Fermentation.—The maltose or sugar in the “mash” is now to be converted into alcohol. This is accomplished by fermentation, a process of decomposition which converts the sugar into carbonic acid and alcohol. Fermentation is started by yeast, a fungus growth, which in the course of its life history produces a matter called zymose which chemically acts on the sugar to split it up into carbonic acid gas and alcohol.
Yeast may be either “wild” or cultivated. If the mash is left to stand under proper condition the wild yeast spores in the air, will soon settle in the mash and begin to multiply. This method of fermentation is bad because other organisms than yeast will also be developed,—organisms antagonistic to proper fermentation. As a consequence, pure or cultivated yeast is alone used.
This yeast is cultivated from a mother bed in a special yeast mash and when ripened is mixed with the mash in the fermenting vat. At a temperature between 50° F. and 86° F. the yeast induces fermentation, converting the sugar of the mash into carbon dioxid which escapes, and alcohol which remains in the decomposed mash, or “beer” as it is termed in the United States.
It now remains to separate the alcohol from the water of the beer with which it is mixed. This is accomplished by distillation and rectification, as will be fully described in the chapters following.
PRODUCTION OF ALCOHOL FROM SACCHARIFEROUS SUBSTANCES.

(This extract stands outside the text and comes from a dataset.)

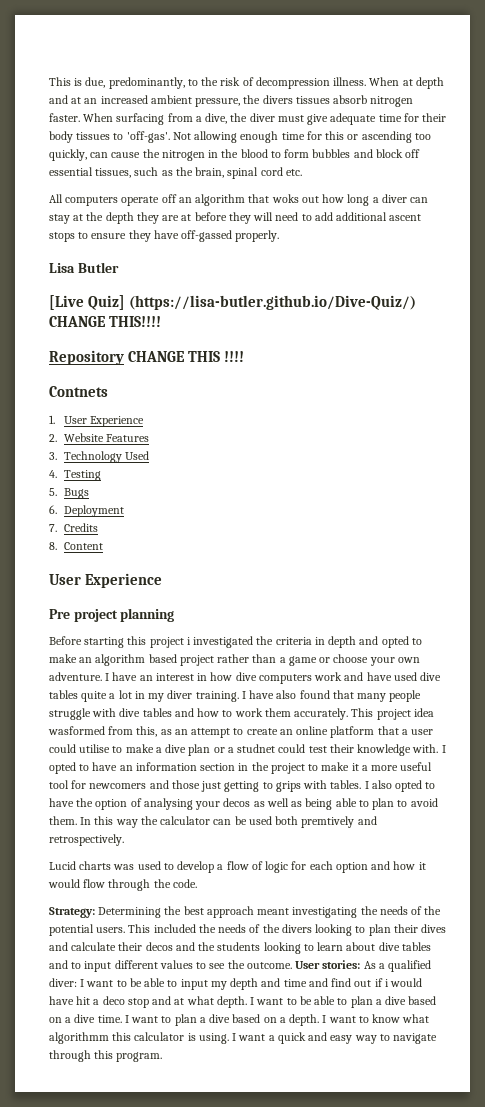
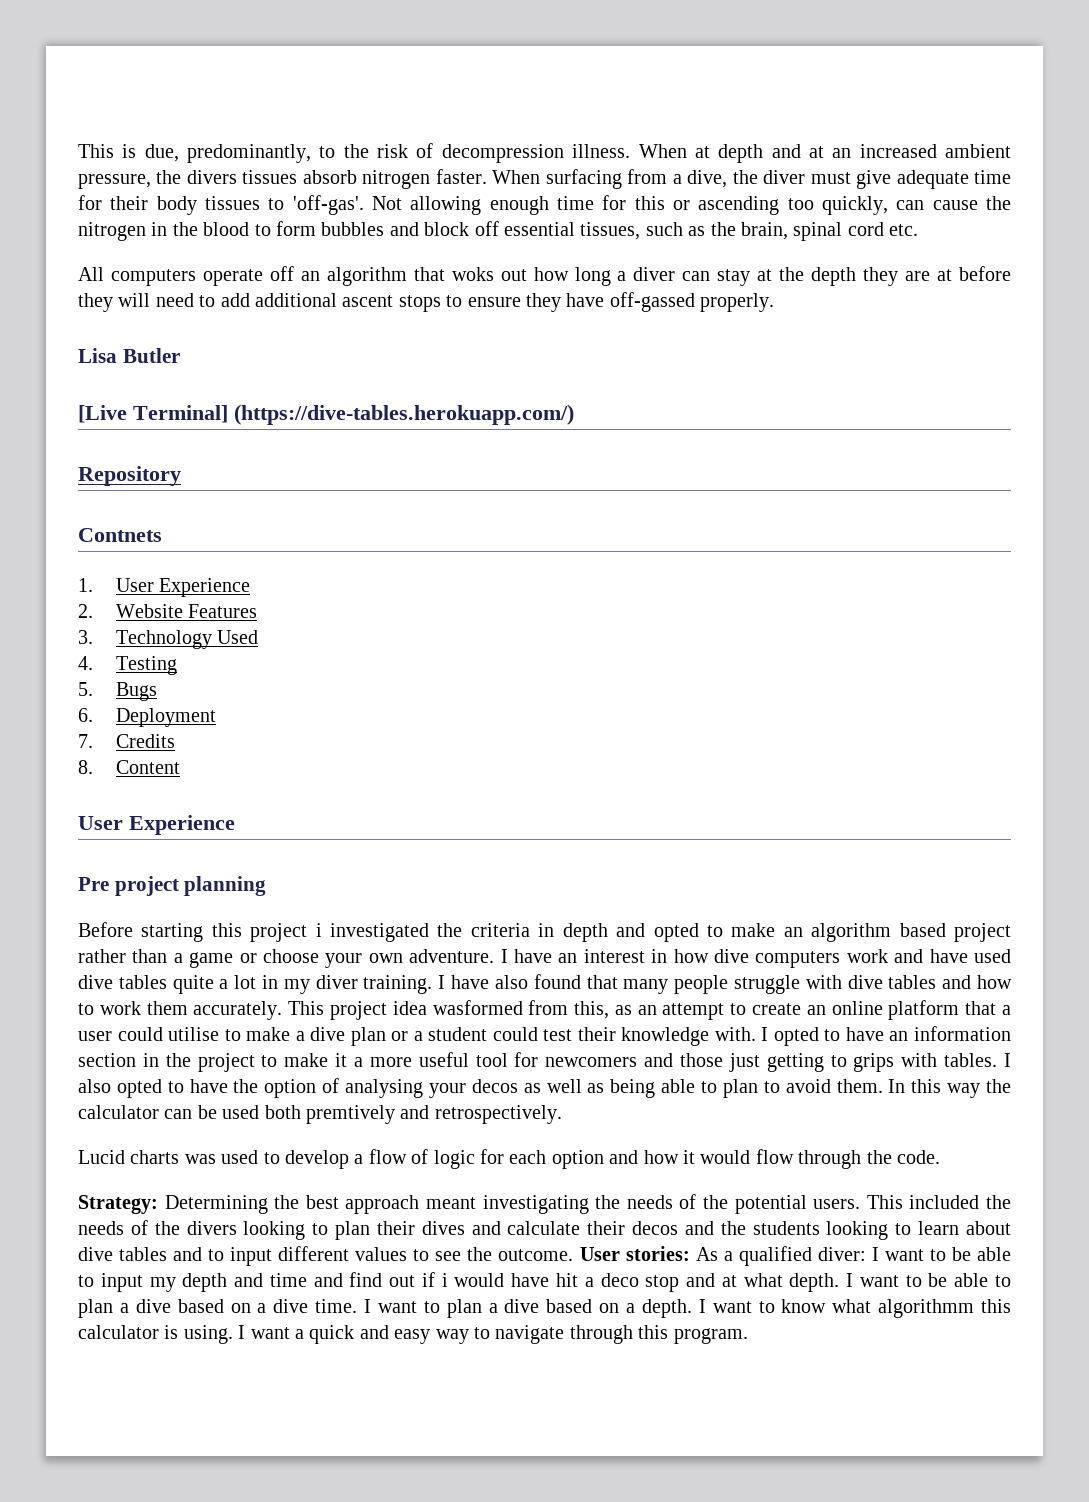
[88,295,417,310] [49,316,162,327] [49,350,245,365] Quiz] (https://lisa-butler.github.io/Dive-Quiz/) CHANGE THIS!!!! // Repository CHANGE THIS !!!! -> [133,404,574,425] [78,466,181,486] Terminal] (https://dive-tables.herokuapp.com/) // Repository
[237,744,276,753] studnet -> [428,1027,488,1041] student

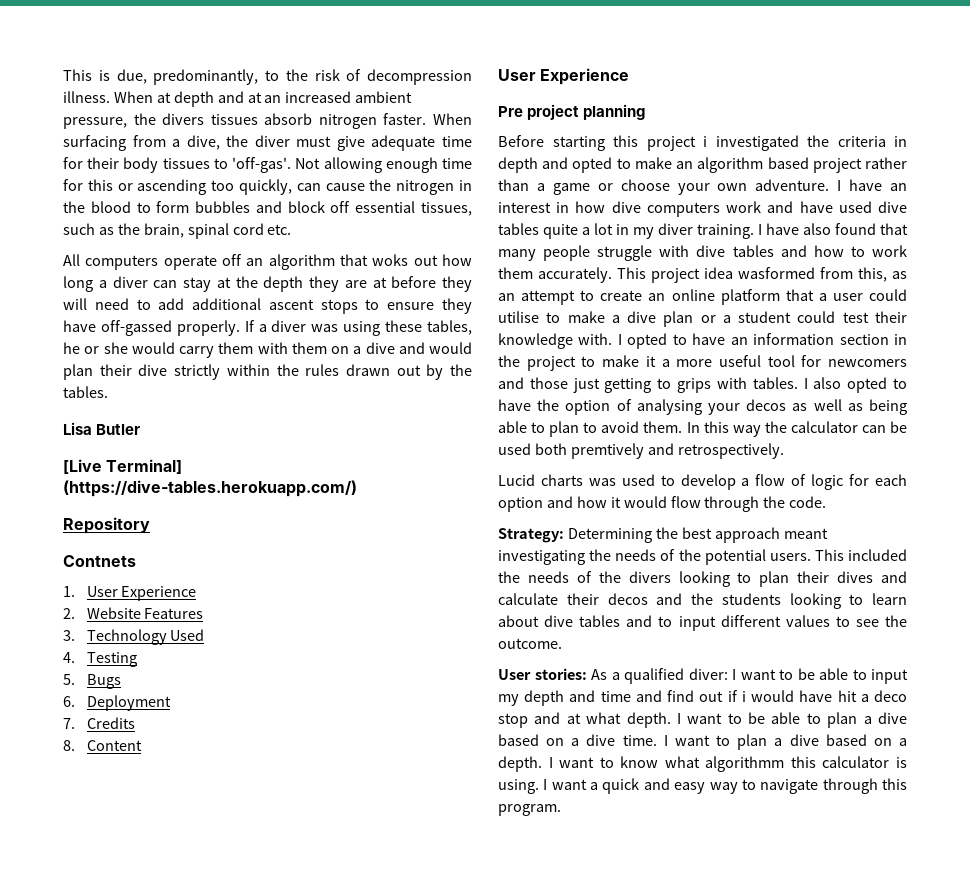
(775, 302) none -> [244,320,473,336] [63,342,472,358] [63,364,472,380] [63,386,108,398] If a diver was using these tables, he or she would carry them with them on a dive and would plan their dive strictly within the rules drawn out by the tables.
(574, 1255) none -> (562, 643) //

Substances such as grape juice, fruit juice, sugar beets, cane sugar and molasses already contain fermentable sugar. Saccharification is therefore not needed and juices or liquids from these matters are either directly fermented as in the case of sugar cane, or—as in the case of sugar beets—the sugar in juice is transferred by yeast into a fermentable sugar.
MASHING STARCHY MATERIALS.
We will now consider in more detail the preparation of mashes from starch-containing substances.
Gelatinizing Apparatus. These comprise either ordinary vats, into which steam at low pressure is admitted (see Fig. 44), cookers and stirrers such as shown in Fig. 1 and 45 or the Henze steamer (Fig. 2.)